§ **WORK ITEM**
Report the count, and only the count, of lines in the records that include the word "Mopar".

§ **RECORD EXTRACTS**
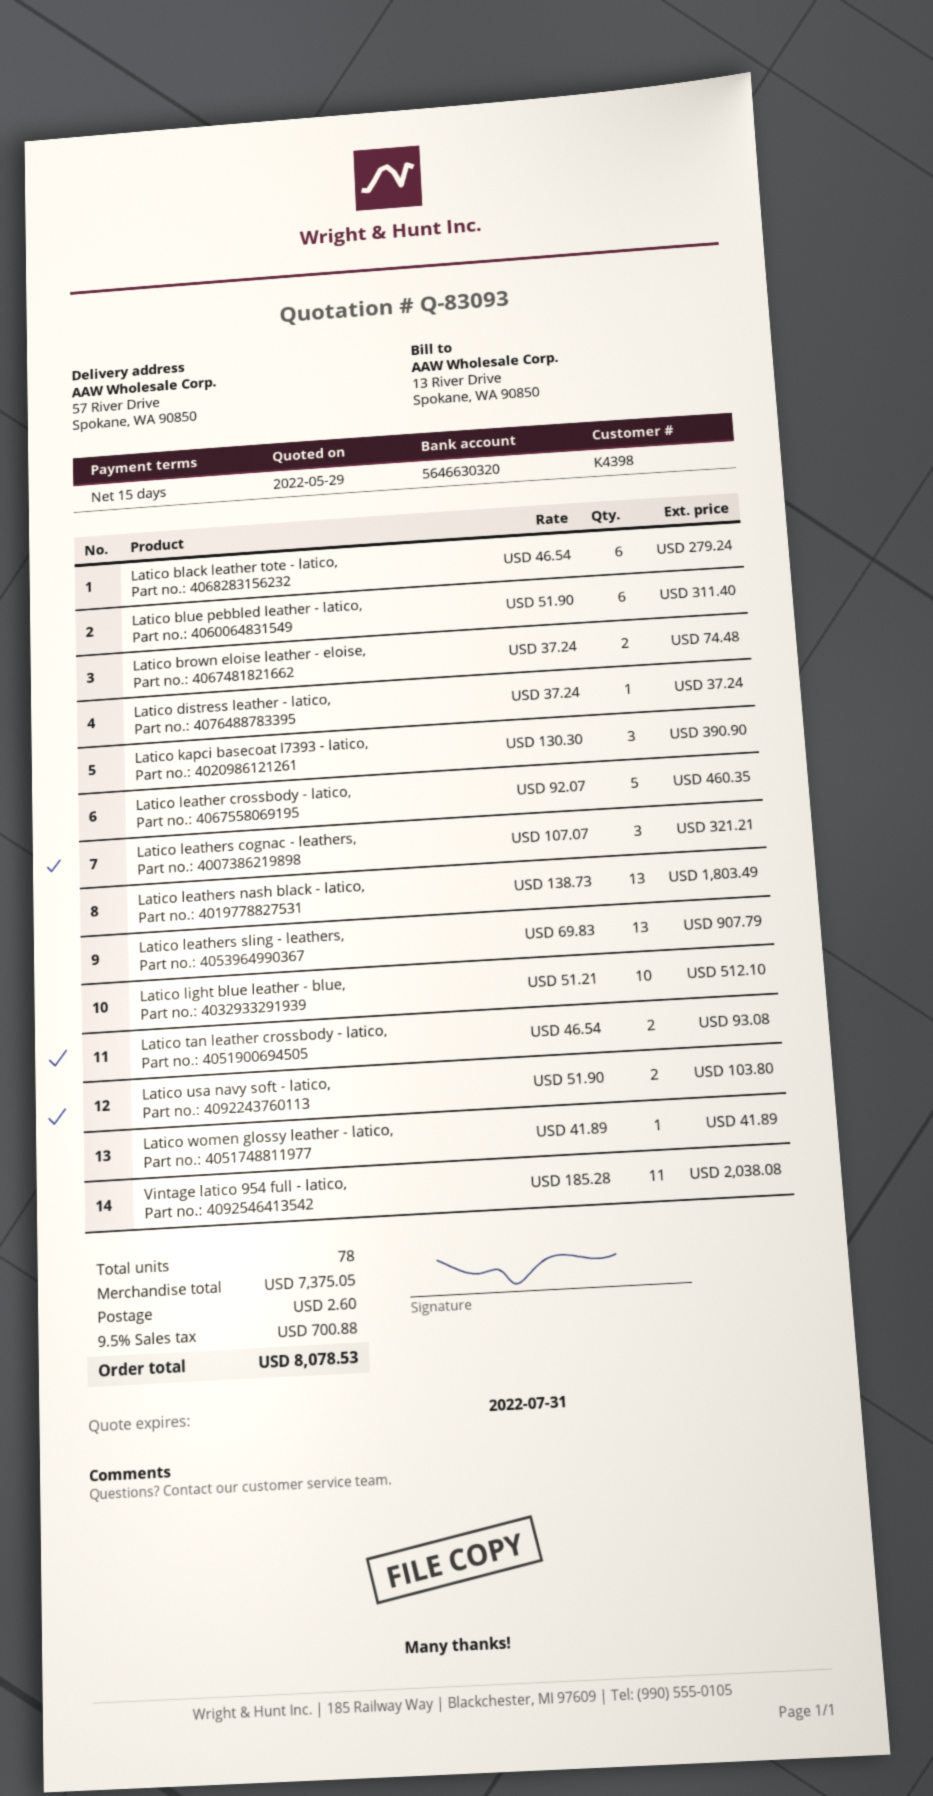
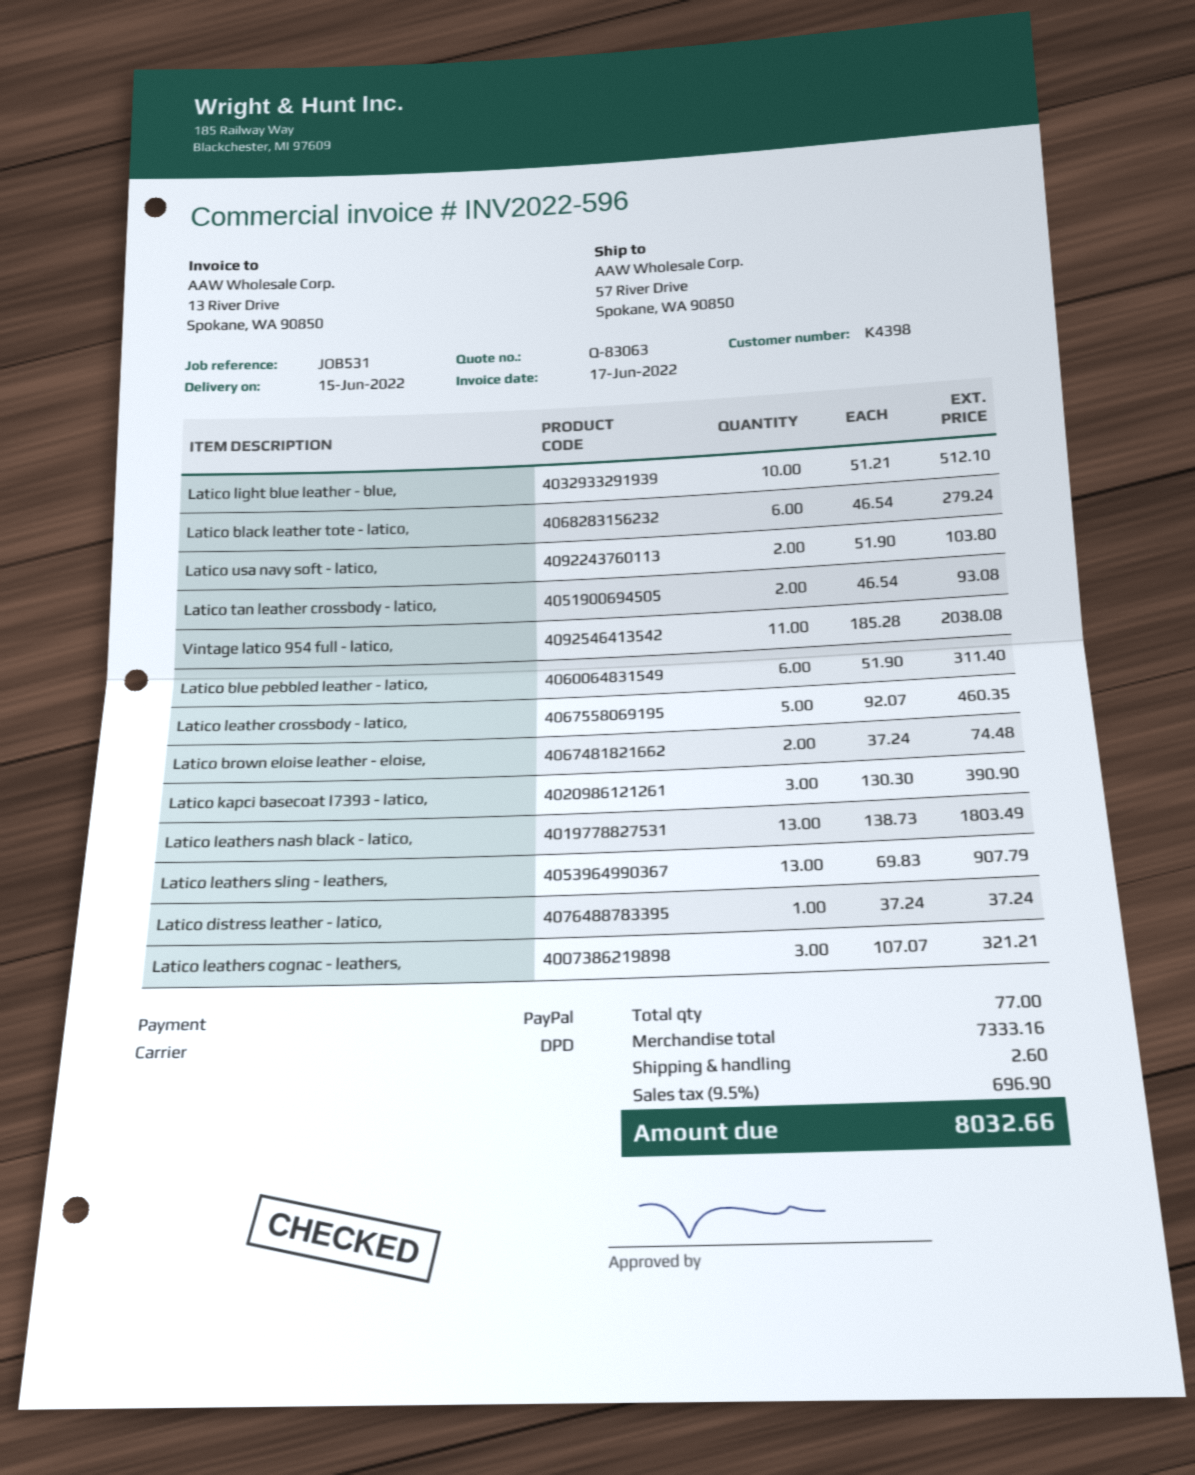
quote number: Q-83093 -> Q-83063
Latico women glossy leather - latico,: 1 x 41.89 = 41.89 -> none
total quantity: 78 -> 77
subtotal: 7375.05 -> 7333.16
tax: 9.5% = 700.88 -> 9.5% = 696.90
total: 8078.53 -> 8032.66

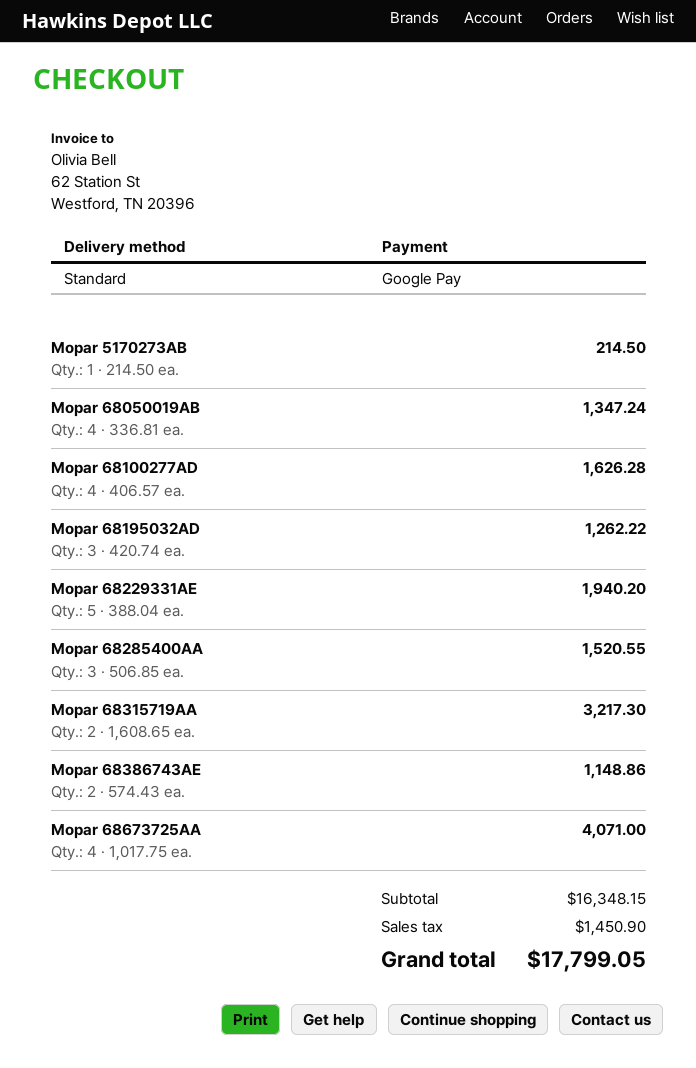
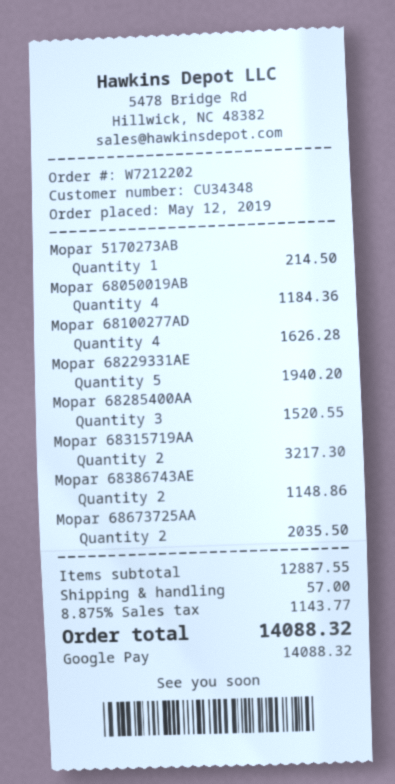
Mopar 68050019AB: 4 for 1347.24 -> 4 for 1184.36
Mopar 68195032AD: 3 for 1262.22 -> none
Mopar 68673725AA: 4 for 4071.00 -> 2 for 2035.50
subtotal: 16348.15 -> 12887.55
shipping: none -> 57.00
tax: 1450.90 -> 1143.77
total: 17799.05 -> 14088.32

§ **RESPONSE**
3